After 76 years, the American aircraft carrier USS Lexington has been found off the coast of Australia. This ship played a crucial role in the battle of the Coral Sea, halting the Japanese advance across the Pacific by helping to prevent a planned invasion of Port Moresby on New Guineau and Tulagi in the Solomons Islands.

More crucially, in my opinion, the two American carriers (Lexington and Yorktown) caused enough damage to prevent Japan's most modern fleet carriers of the day (Shokaku..translation _Flying Crane_ and Zuikaku...translation_ Lucky Crane_) from participating in the planned Midway attack. Had they been there, the stunning victory gained by the USA at Midway might not have been such a success. 

The Battle Of The Coral Sea is historically significant because it was the first time ever that a battle took place between two opposing fleets where neither came into visual contact with the other. It finally ended any illusions of the dominance of the battleship and signalled the dawn of the aircraft carrier as the new queen of the seas.

WW2 ship USS Lexington found after 76 years


----------



## BAYLOR (Mar 8, 2018)

The Coral Sea was very costly to the Japanese Imperial Navy.


----------



## Jax (Mar 8, 2018)

This is amazing to see, such a legendary ship from that time.......I guess I'm just a little surprised they have only just found it. For such an important capital ship, I had assumed things like this were located some time after the war, not over 70 years later. 
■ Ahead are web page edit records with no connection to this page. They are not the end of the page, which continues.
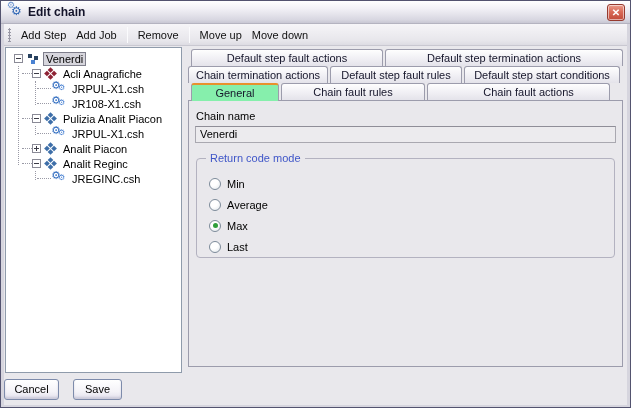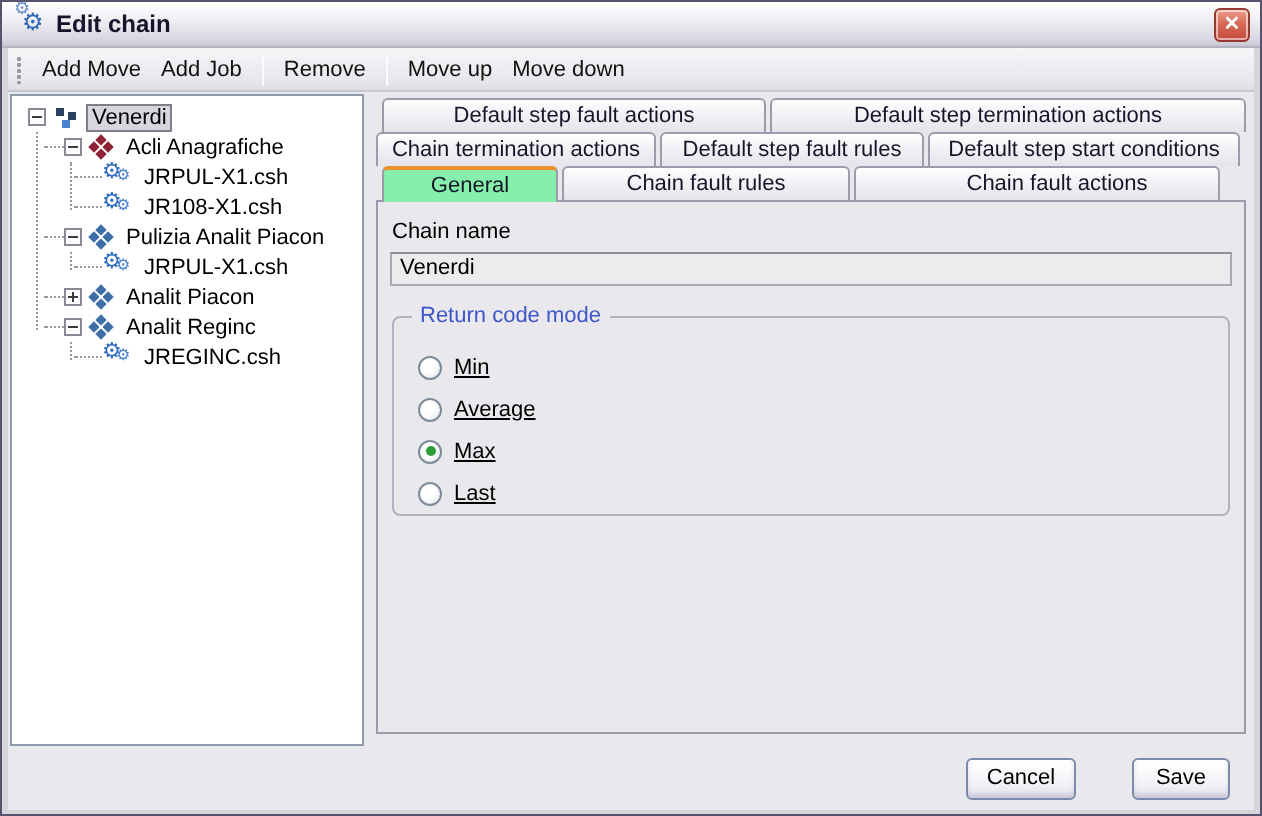"Add Move" span.tb-btn { text: Move -> Step }
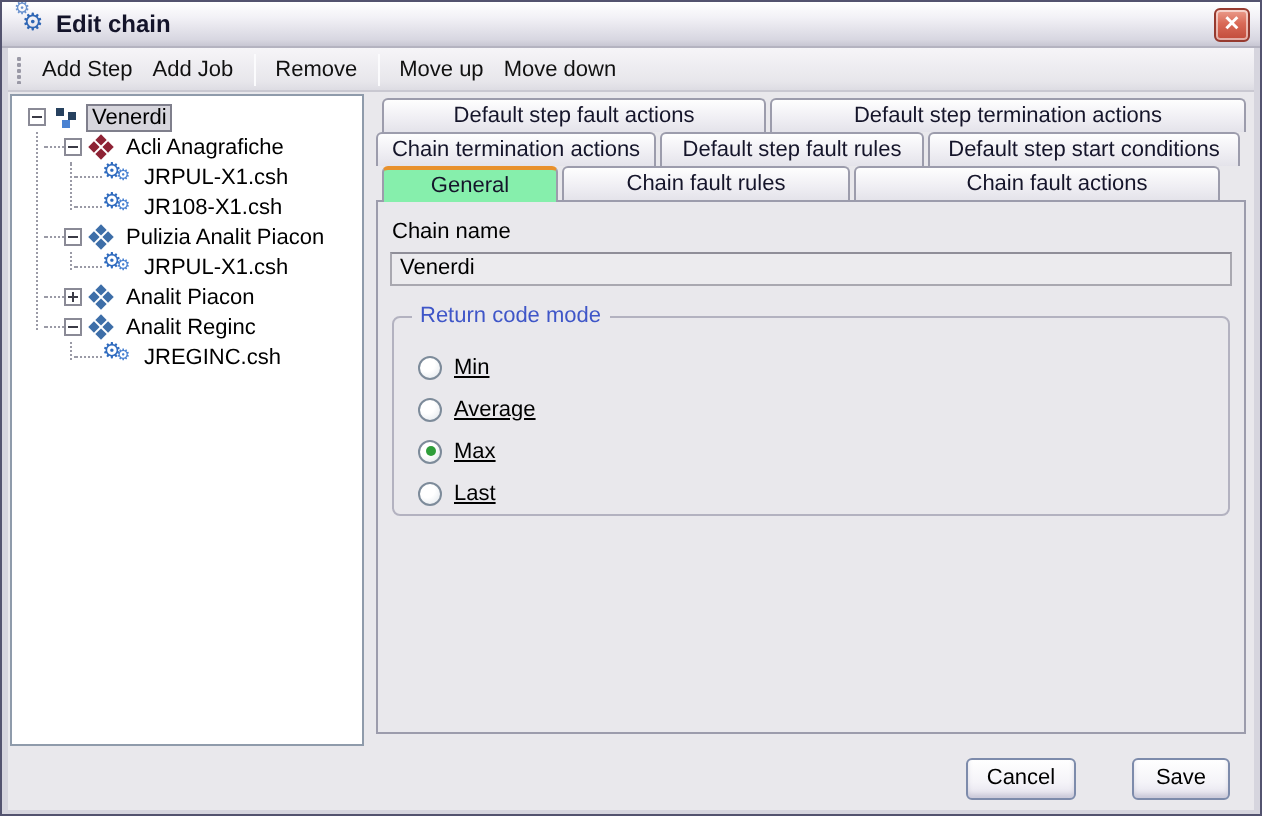"Return code mode" .group-box { text-decoration: underline -> none }
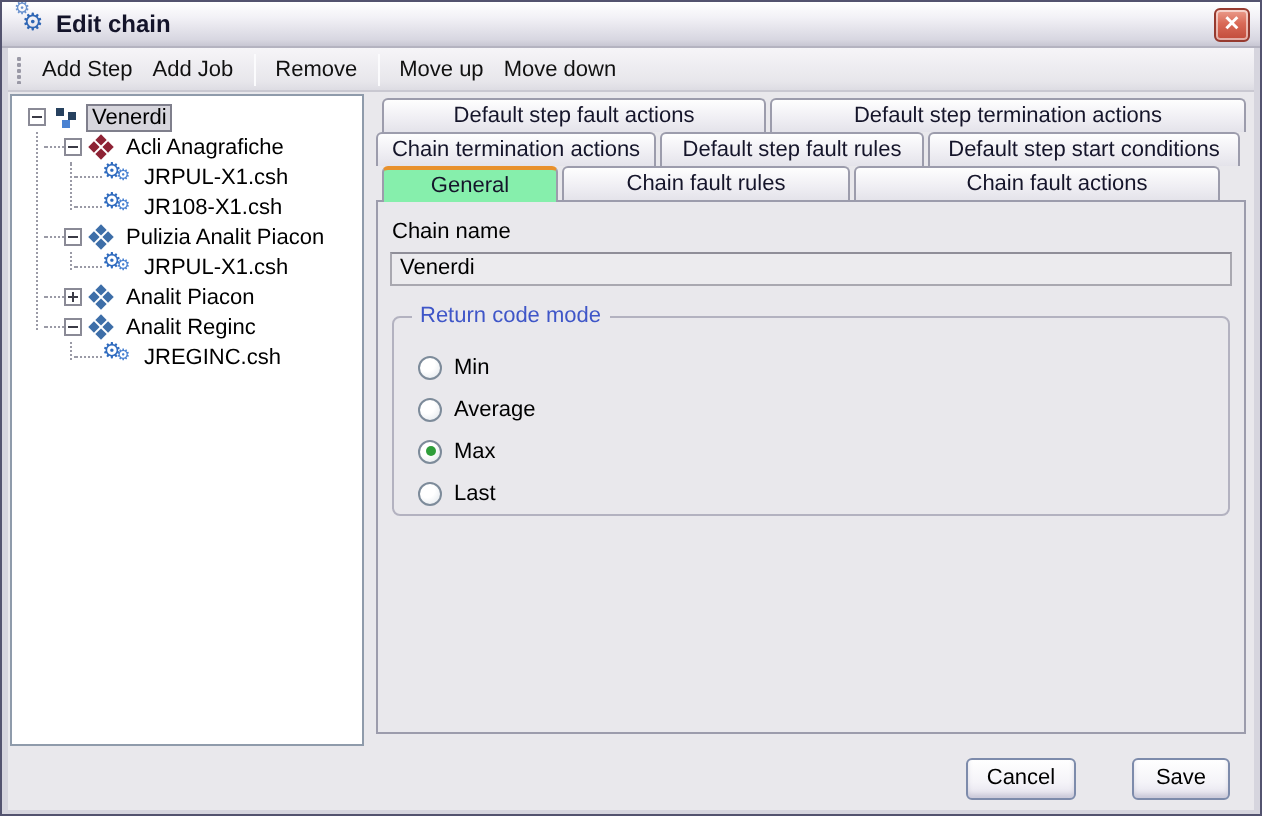"Cancel" .bottombar { gap: 28px -> 14px; justify-content: flex-end -> none }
These kind of things always make me wish we would invest more into exploring the oceans like we do with space. ...............or was that because I watched an episode of Seaquest the other day


----------



## Foxbat (Mar 8, 2018)

I thought this image was amazing. After 70 years, you can still see Felix The Cat holding a bomb just below the cockpit (and it looks like this particular plane had four strikes against the Japanese).


----------